Overview and Executive Summary
We support the Federal Housing Finance Agency (FHFA) helping the GSEs further their mission by:
- Refining the PLBA to reduce the GSEs’ excessive leverage capital requirements. This will equip the GSEs to promote responsible mortgage credit for more people to enter homeownership, including borrowers of color in underserved communities.
- However, we oppose linking the PLBA to GSE market share through the Stability Capital Buffer (SCB), as this hamstrings the GSEs’ countercyclical role stabilizing the mortgage market and economy. Linkage burdens the GSEs with greater capital requirements, and borrowers with higher costs, when the GSEs valuably fill the lending void caused by private capital receding in crises.
- We do not believe that FHFA needs to impose a PLBA, since the leverage capital requirement of 2.5 percent of GSE total adjusted assets is sufficient without one. If FHFA believes that it needs to layer on top of the 2.5 percent capital requirement a PLBA of approximately 50 percent the SCB capital level, we suggest a simple buffer of 0.5 percent of GSE total adjusted assets. This does not penalize the GSEs for playing a countercyclical role and mandates about the same amount of leverage capital.
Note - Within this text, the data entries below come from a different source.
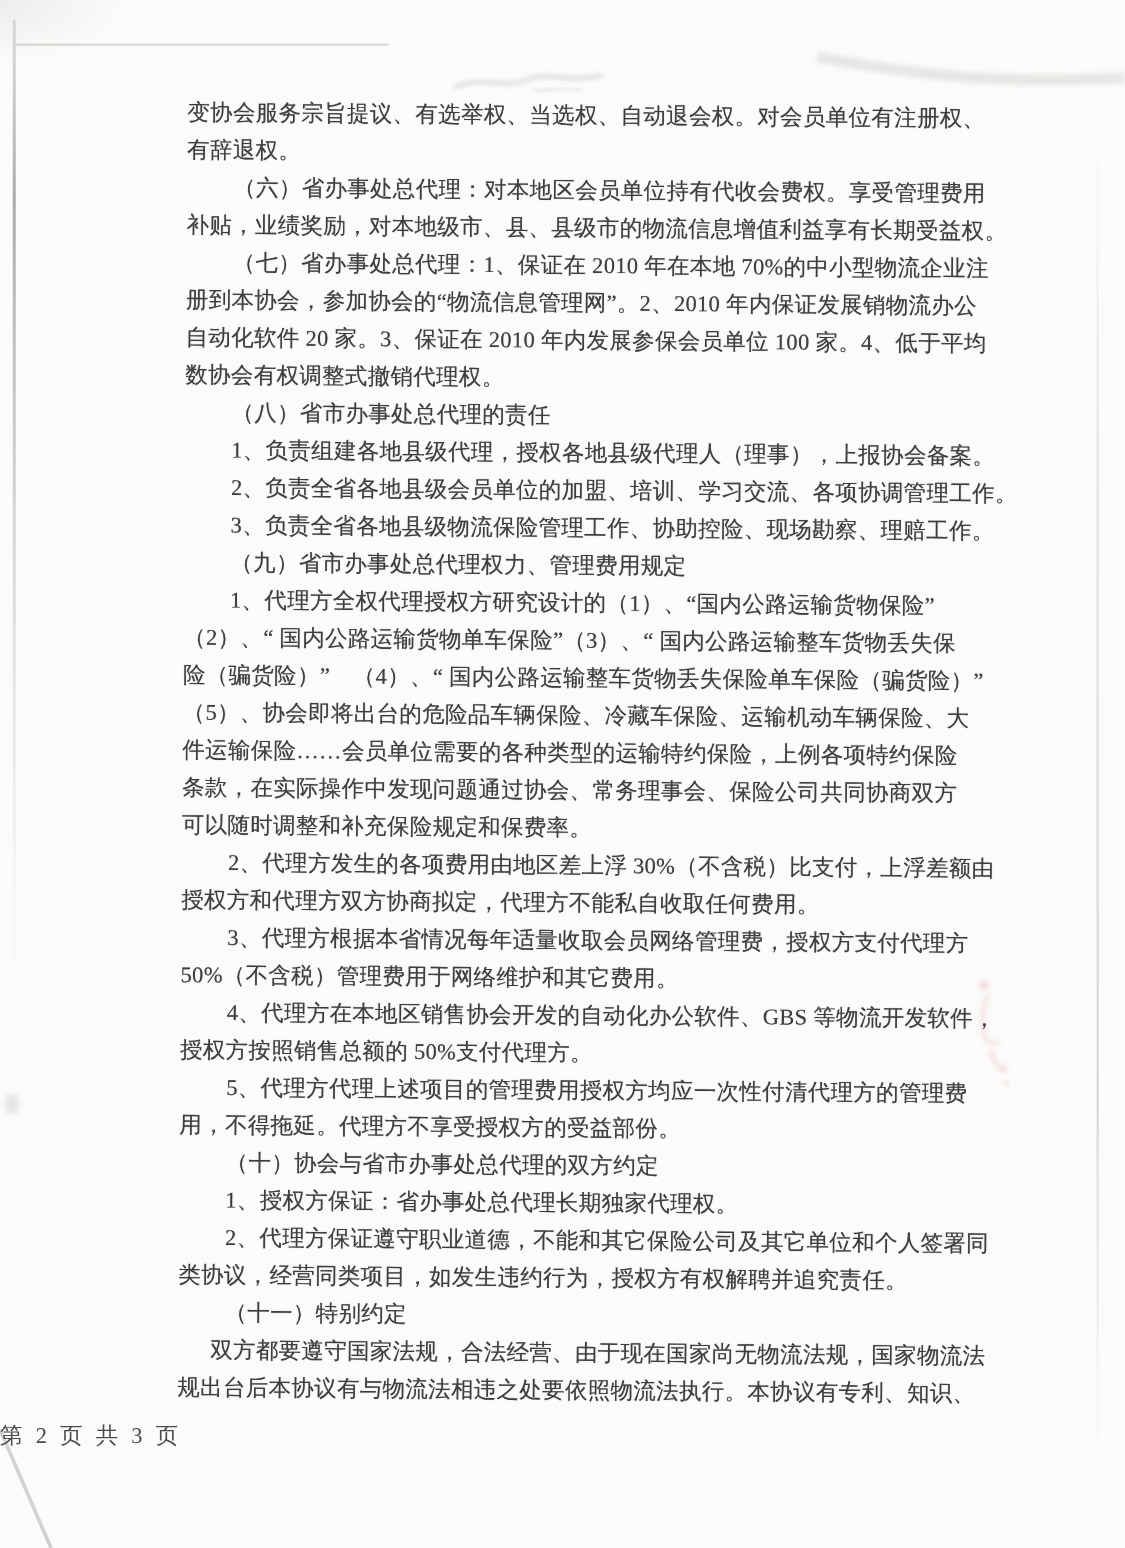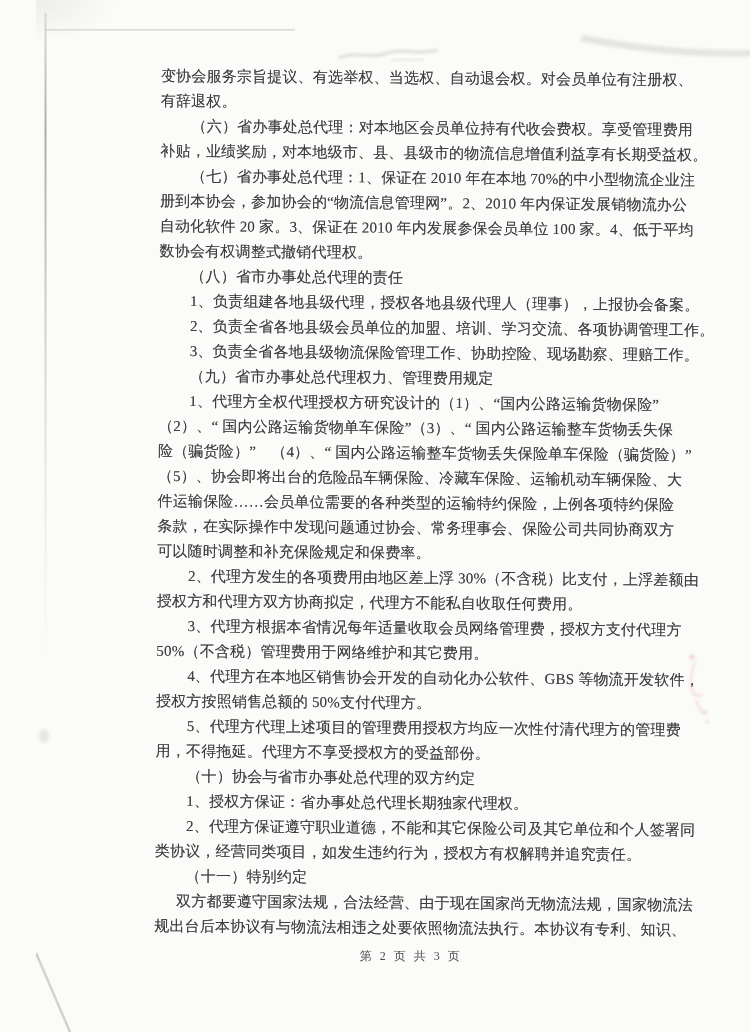--- a/index.html
+++ b/index.html
@@ -18,7 +18,6 @@
     background:
       radial-gradient(ellipse 120px 60px at 0px 0px, rgba(210,210,208,0.35), rgba(210,210,208,0) 70%),
       linear-gradient(#fbfbf9, #fbfbf9);
-    margin-left: 36px;
   }
   .doc-body {
     position: absolute;

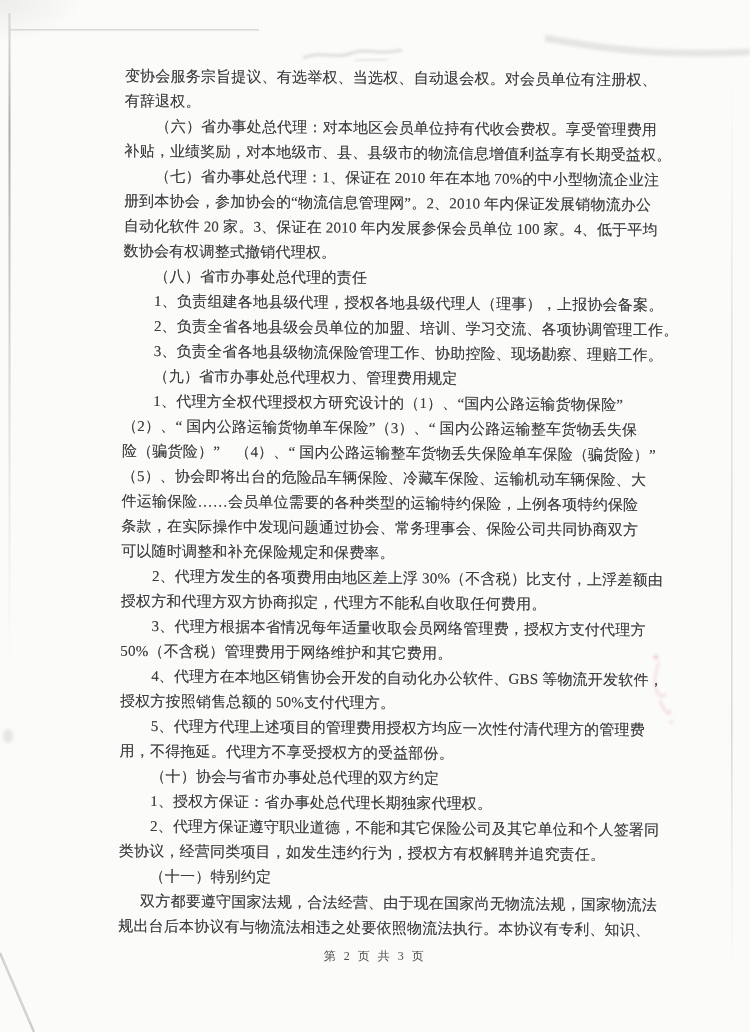--- a/index.html
+++ b/index.html
@@ -40,8 +40,8 @@
     left: 0;
     top: 948px;
     width: 750px;
-    text-align: center;
-    font-size: 12px;
+    text-align: left;
+    font-size: 15px;
     letter-spacing: 2.5px;
     color: #4a4a4c;
   }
- Allowing more market-sensitive treatment of CRT in lowering the prudential floor on any retained CRT exposure to 5 percent, and not requiring that the GSEs apply an overall effectiveness adjustment to retained CRT exposures. This encourages the GSEs to disperse credit risk among investors instead of holding it themselves where taxpayers are ultimately liable. Transferring more risk away from the GSEs bolsters their safety and soundness and that of the mortgage market, which furthers a core component of the GSEs’ mission.
Further Recommendations
We believe, as stated in our comment on the proposed ERCF rule, that the overall framework needs substantial revision well beyond the changes offered for comment. For future rulemaking, we recommend that FHFA, among other revisions:
- Eliminate the procyclical SCB that disincentivize the GSEs from critical lending in crises when private capital recedes and that raise mortgage prices;
- Remove from the ERCF rules not specifically designed for GSE regulation;
- Set leverage capital requirements of 1.5 percent of GSE trust assets and 4 percent of GSE retained portfolio;
- Count a portion of GSE guarantee fee revenue for ongoing loans towards risk-based capital requirements;
- Not make the GSEs comply with any non-public methodologies in calculating their risk-weighted assets;
- Revisit the countercyclical adjustment (CA) to ensure that it will not have unintended negative consequences; and
- Regulate the GSEs as utilities if and when the GSEs exit conservatorship.